-- What needs to be done --
The answer should consist of every line in the material below that has the word "assurez".

-- Stored data --
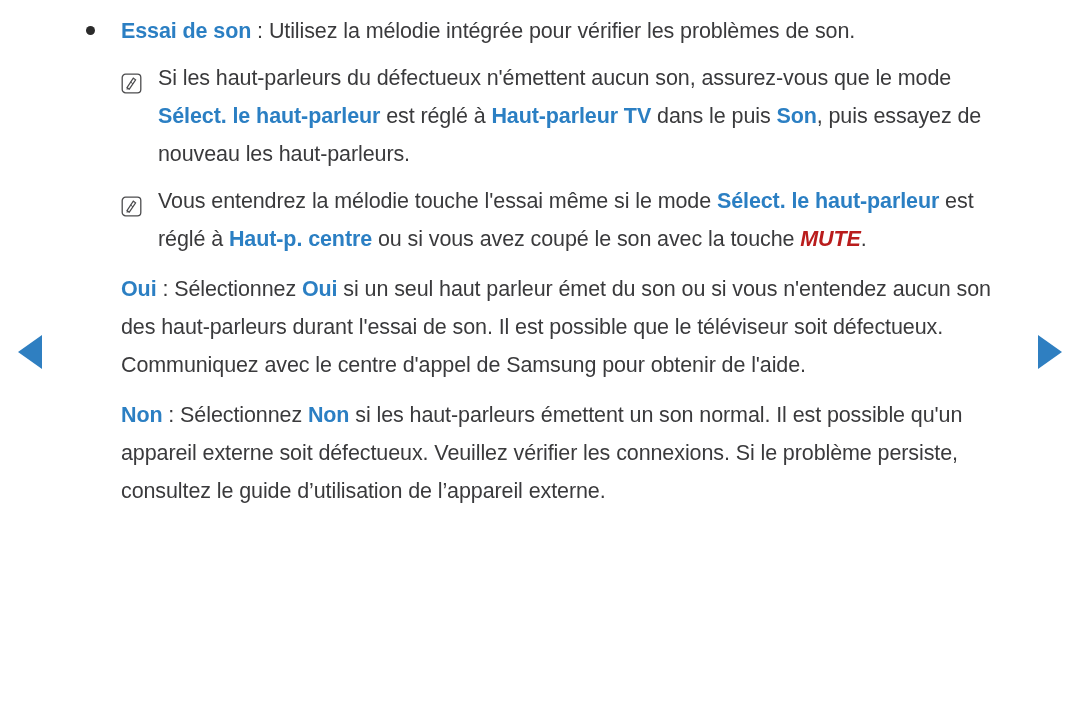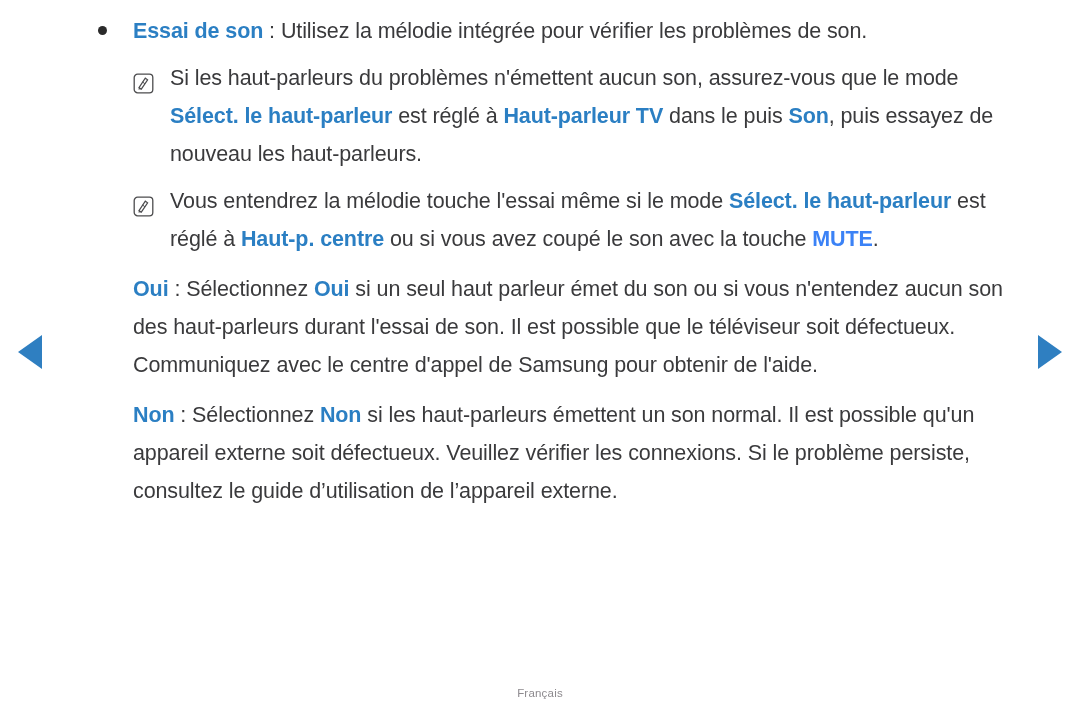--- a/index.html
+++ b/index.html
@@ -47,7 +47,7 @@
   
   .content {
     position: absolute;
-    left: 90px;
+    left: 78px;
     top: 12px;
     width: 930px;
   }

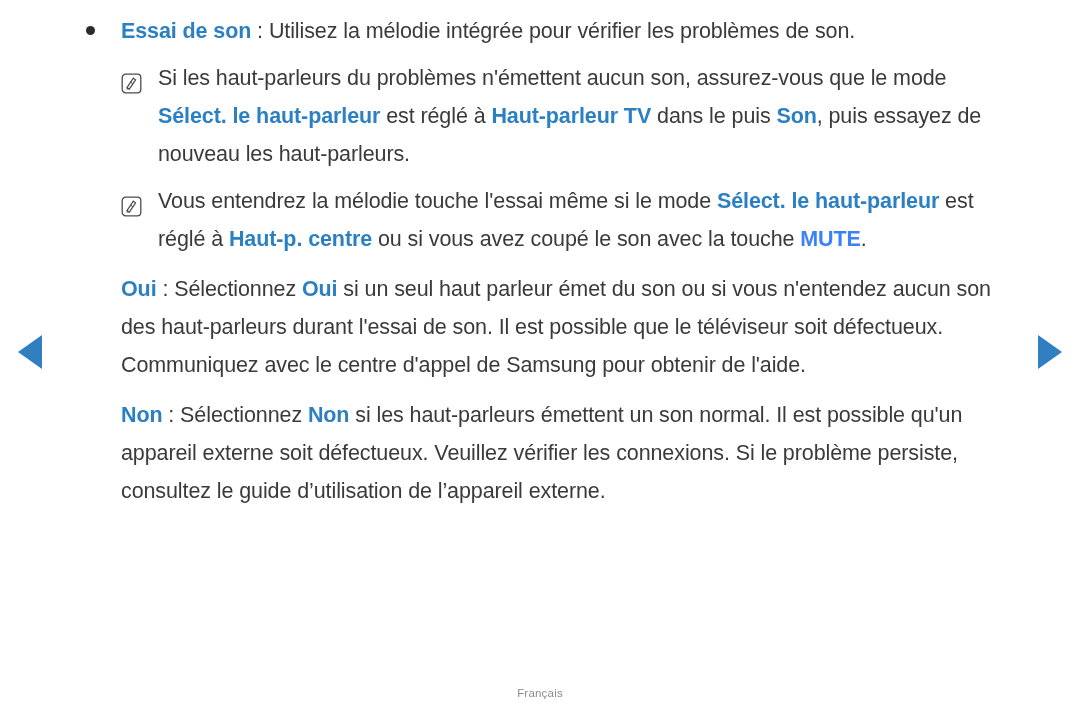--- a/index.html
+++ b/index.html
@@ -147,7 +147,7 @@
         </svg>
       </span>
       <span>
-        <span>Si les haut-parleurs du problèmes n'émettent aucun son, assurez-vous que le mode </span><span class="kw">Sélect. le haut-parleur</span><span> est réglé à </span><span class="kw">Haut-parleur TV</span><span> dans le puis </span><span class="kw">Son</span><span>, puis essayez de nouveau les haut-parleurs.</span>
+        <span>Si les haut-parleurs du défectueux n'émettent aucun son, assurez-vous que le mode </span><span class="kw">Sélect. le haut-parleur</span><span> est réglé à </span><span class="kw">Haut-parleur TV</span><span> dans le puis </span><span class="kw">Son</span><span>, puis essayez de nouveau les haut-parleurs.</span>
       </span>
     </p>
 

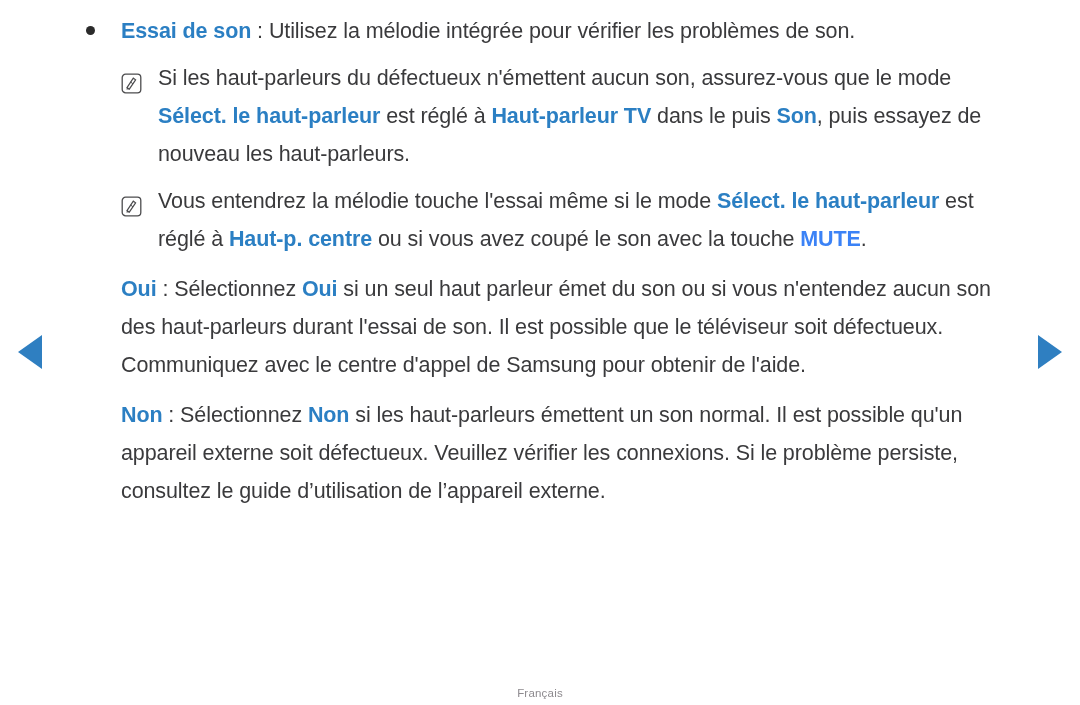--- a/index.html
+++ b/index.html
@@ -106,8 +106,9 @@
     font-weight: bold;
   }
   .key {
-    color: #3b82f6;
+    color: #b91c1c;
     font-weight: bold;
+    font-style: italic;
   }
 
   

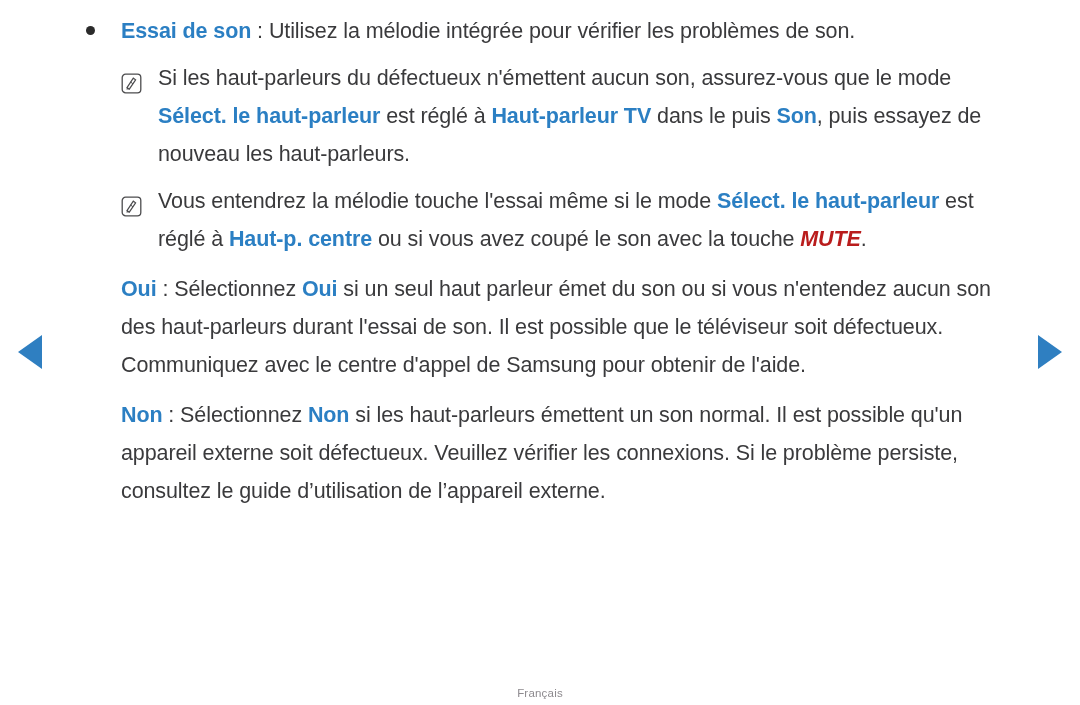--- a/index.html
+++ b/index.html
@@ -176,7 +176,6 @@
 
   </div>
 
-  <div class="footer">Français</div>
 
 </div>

...

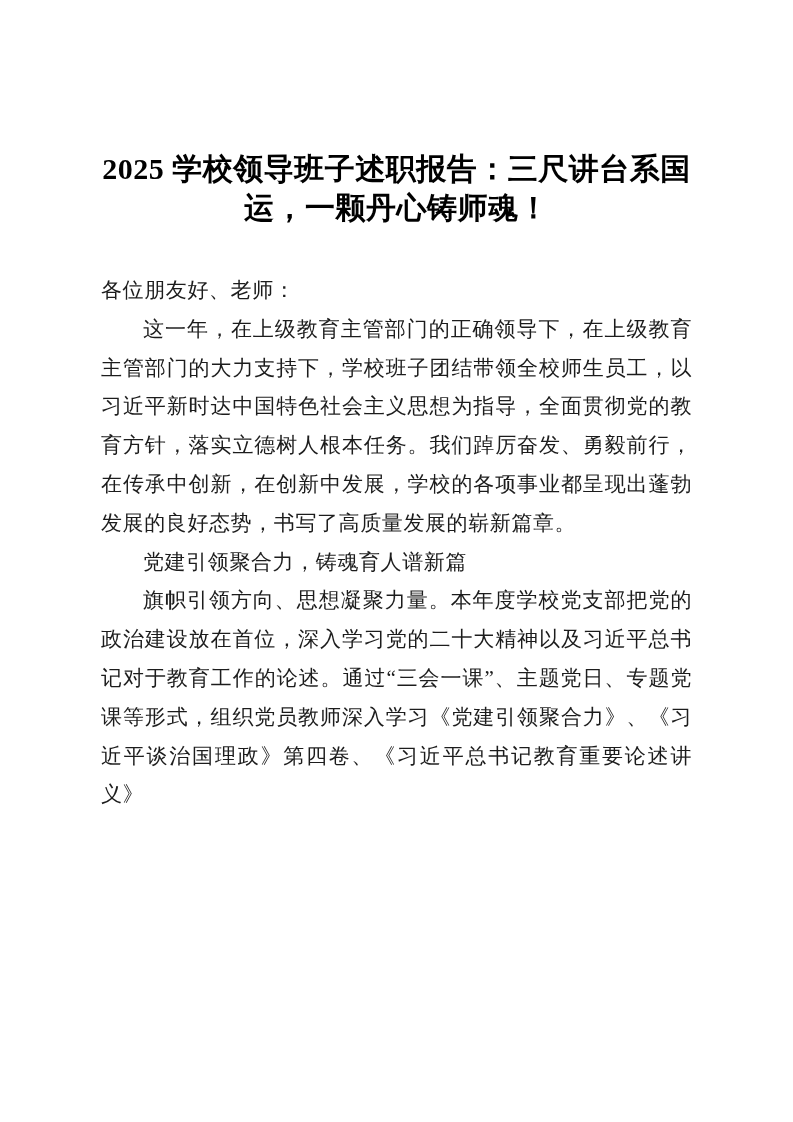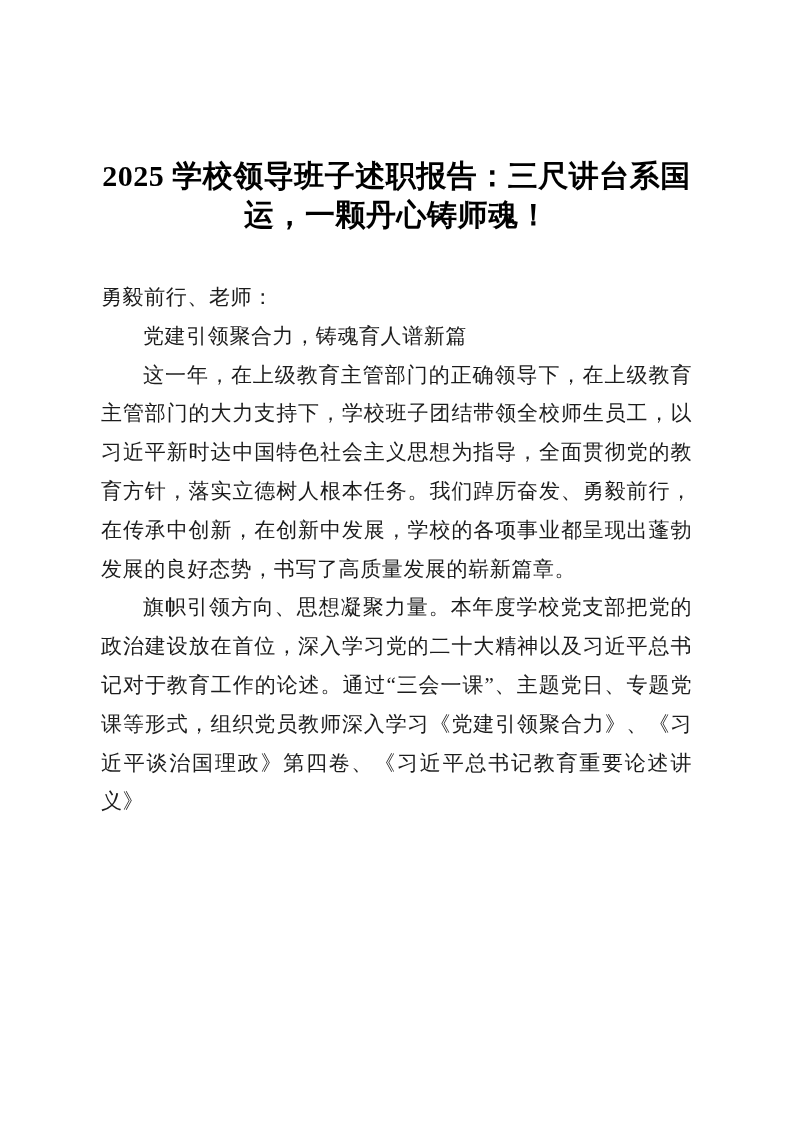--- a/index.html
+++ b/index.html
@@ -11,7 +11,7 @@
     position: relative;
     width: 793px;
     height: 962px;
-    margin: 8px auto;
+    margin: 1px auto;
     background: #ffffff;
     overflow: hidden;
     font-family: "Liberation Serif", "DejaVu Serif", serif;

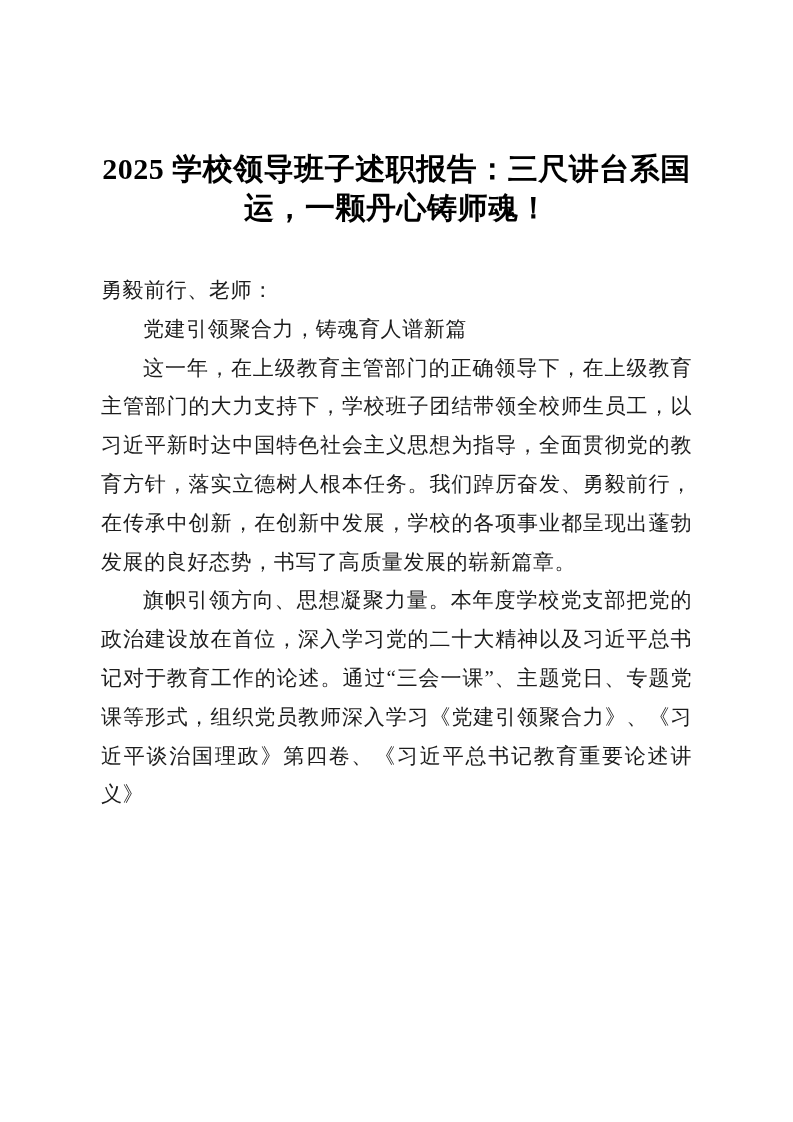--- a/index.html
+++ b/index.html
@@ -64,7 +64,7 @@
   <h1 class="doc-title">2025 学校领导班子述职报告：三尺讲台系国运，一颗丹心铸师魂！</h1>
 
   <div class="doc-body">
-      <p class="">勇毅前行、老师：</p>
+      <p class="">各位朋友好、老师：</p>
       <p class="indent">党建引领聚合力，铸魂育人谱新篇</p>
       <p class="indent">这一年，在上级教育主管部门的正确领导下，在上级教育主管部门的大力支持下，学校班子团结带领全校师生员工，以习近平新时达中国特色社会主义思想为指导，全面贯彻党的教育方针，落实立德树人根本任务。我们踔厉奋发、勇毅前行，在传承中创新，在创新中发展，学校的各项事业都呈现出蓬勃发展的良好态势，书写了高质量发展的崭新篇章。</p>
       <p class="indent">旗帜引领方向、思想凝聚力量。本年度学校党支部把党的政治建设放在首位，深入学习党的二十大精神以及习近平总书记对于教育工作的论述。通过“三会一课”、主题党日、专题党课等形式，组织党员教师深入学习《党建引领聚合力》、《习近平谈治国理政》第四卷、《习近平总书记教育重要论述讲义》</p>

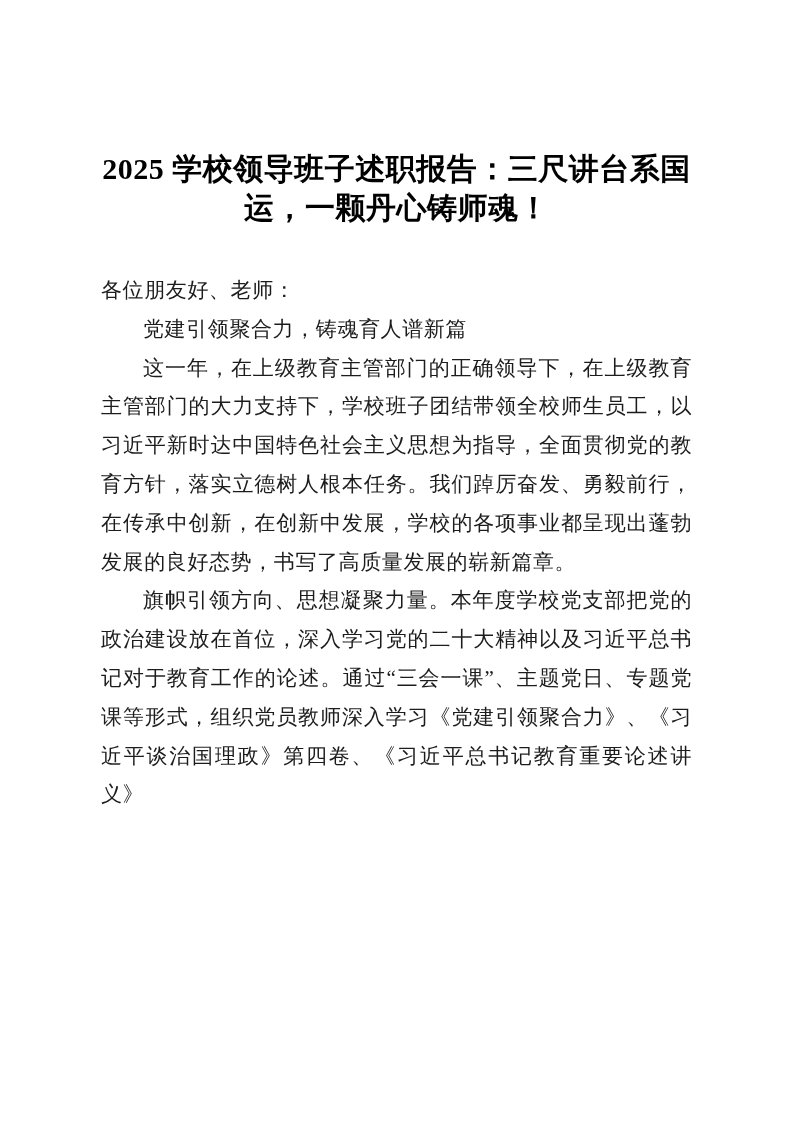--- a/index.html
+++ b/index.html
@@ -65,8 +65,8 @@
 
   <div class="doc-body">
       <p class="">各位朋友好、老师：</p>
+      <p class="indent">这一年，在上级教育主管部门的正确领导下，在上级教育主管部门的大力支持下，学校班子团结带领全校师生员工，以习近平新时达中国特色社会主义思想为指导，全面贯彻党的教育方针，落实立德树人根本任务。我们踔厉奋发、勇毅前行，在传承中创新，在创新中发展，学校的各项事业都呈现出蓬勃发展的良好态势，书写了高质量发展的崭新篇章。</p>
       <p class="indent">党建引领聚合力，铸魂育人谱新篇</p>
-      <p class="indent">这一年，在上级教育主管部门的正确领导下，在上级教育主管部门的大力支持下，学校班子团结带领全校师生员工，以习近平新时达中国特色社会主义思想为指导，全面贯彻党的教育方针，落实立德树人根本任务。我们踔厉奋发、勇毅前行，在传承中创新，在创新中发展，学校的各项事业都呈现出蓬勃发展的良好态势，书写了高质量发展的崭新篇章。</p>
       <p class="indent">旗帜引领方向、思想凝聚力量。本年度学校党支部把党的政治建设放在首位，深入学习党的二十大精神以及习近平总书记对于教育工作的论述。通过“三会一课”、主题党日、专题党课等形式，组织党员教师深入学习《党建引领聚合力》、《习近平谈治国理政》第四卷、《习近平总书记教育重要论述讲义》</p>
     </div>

-- Task output --
-        <span>Si les haut-parleurs du problèmes n'émettent aucun son, assurez-vous que le mode </span><span class="kw">Sélect. le haut-parleur</span><span> est réglé à </span><span class="kw">Haut-parleur TV</span><span> dans le puis </span><span class="kw">Son</span><span>, puis essayez de nouveau les haut-parleurs.</span>
+        <span>Si les haut-parleurs du défectueux n'émettent aucun son, assurez-vous que le mode </span><span class="kw">Sélect. le haut-parleur</span><span> est réglé à </span><span class="kw">Haut-parleur TV</span><span> dans le puis </span><span class="kw">Son</span><span>, puis essayez de nouveau les haut-parleurs.</span>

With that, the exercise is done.